■ Dataset excerpts:
────

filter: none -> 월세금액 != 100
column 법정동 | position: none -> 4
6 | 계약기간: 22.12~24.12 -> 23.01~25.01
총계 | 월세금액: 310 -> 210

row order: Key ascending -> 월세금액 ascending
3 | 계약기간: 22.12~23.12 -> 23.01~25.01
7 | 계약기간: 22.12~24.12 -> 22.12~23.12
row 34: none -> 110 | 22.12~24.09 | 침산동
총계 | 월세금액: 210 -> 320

────

■ Work instruction:
Your reply should be one number: the count of lines above that hold the word "none".

■ Reply to the exercise:
3